Board Performance: “The Council has been disappointed at the speed at which the Fonterra
strategy has been implemented. While the financial benefits of the merger were achieved
ahead of schedule, it is taking more time to get the business operating optimally. Fonterra has
appeared slow and reactive in its acquisitions activity and a number of investment
opportunities have been lost. Fonterra’s growth aspirations have been given impetus this
season through an active acquisition program. It will be some time before the wisdom of the
Board’s decisions can be fully assessed.”
TVNZ quoted Chairman John Monaghan: “The impact of poor payouts will extend well past
farm profitability and may challenge the very existence of the co-operative. A lean payout
could encourage suppliers to look for alternatives and may not encourage farmers to increase
production.” But Fonterra’s Chairman, Mr Henry van der Heyden has responded: “The
Shareholders’ Council’s annual report recorded many of the issues confronting Fonterra
during the past year but the Board is confident that management has appropriate strategies to
counter these issues. A significant step up in the returns from Fonterra’s value-add businesses
is currently being implemented. Farmers are making it very clear that they expect Fonterra to
pick up the pace on performance and lift its returns to farmers year on year.”

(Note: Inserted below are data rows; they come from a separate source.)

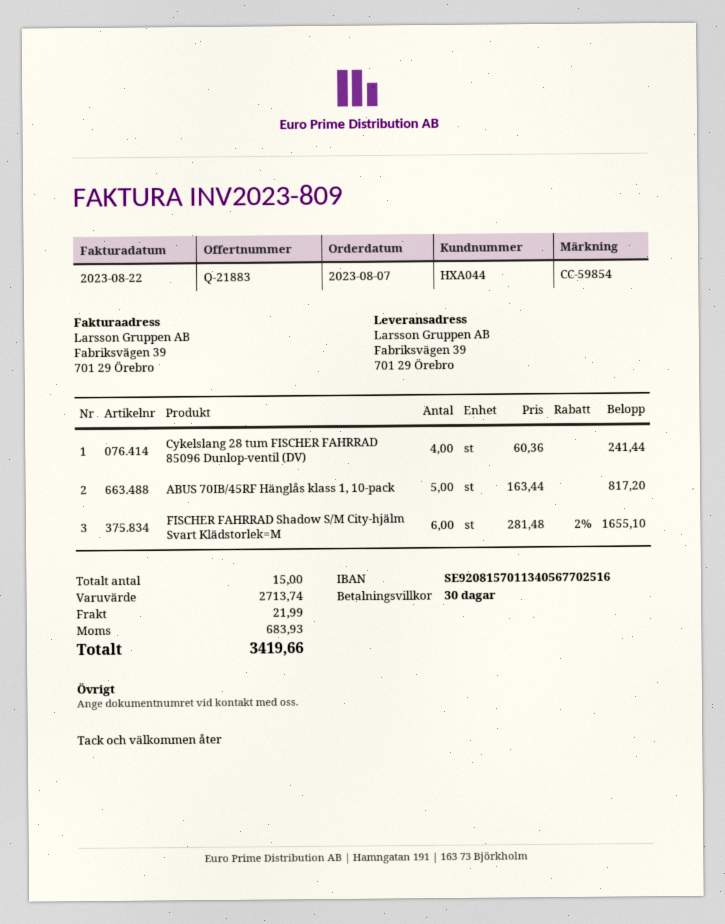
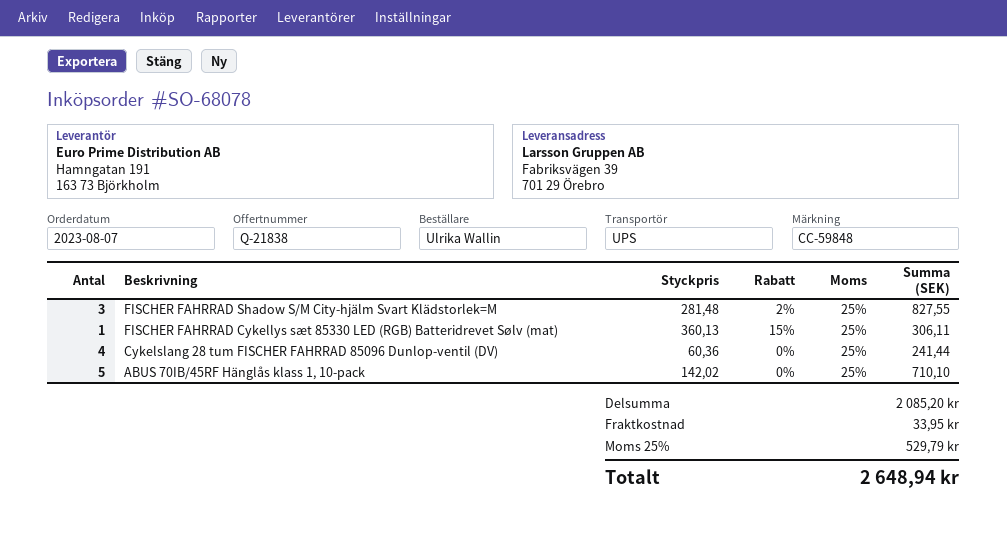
quote number: Q-21883 -> Q-21838
reference: CC-59854 -> CC-59848
ABUS 70IB/45RF Hänglås klass 1, 10-pack: 5 x 163.44 = 817.20 -> 5 x 142.02 = 710.10
FISCHER FAHRRAD Shadow S/M City-hjälm Svart Klädstorlek=M: 6 x 281.48 - 2% = 1655.10 -> 3 x 281.48 - 2% = 827.55
FISCHER FAHRRAD Cykellys sæt 85330 LED (RGB) Batteridrevet Sølv (mat): none -> 1 x 360.13 - 15% = 306.11
subtotal: 2713.74 -> 2085.20
shipping: 21.99 -> 33.95
tax: 683.93 -> 529.79
total: 3419.66 -> 2648.94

New Zealand Dairies New Dairy Company for Canterbury
NZ Farmers Weekly/Annette Scott 4 Sep 2006; NZ Herald 8 Sep 2006
Annette Scott reports on plans to convert a Waimate vegetable processing plant. (Brief
excerpts): “Food Processors Ltd General Manager, Peter Stewart, confirmed the vegetable
factory at Studholme near Waimate, would be converted for the ‘on-processing’ of dairy
products and work was expected to begin in the next 12-18 months. A Companies Office
search revealed a new company, Food Processors (2006) Ltd, was registered on 24 August. It
is owned by New Zealand Dairies Ltd, a Te Aroha-based company. The Chairman of Food
Processors (2006) Ltd, is Keith Diprose of Te Aroha, and the company has applied to
Environment Canterbury for three consents. This indicated the proposed dairy factory would
be capable of processing a significant volume of milk.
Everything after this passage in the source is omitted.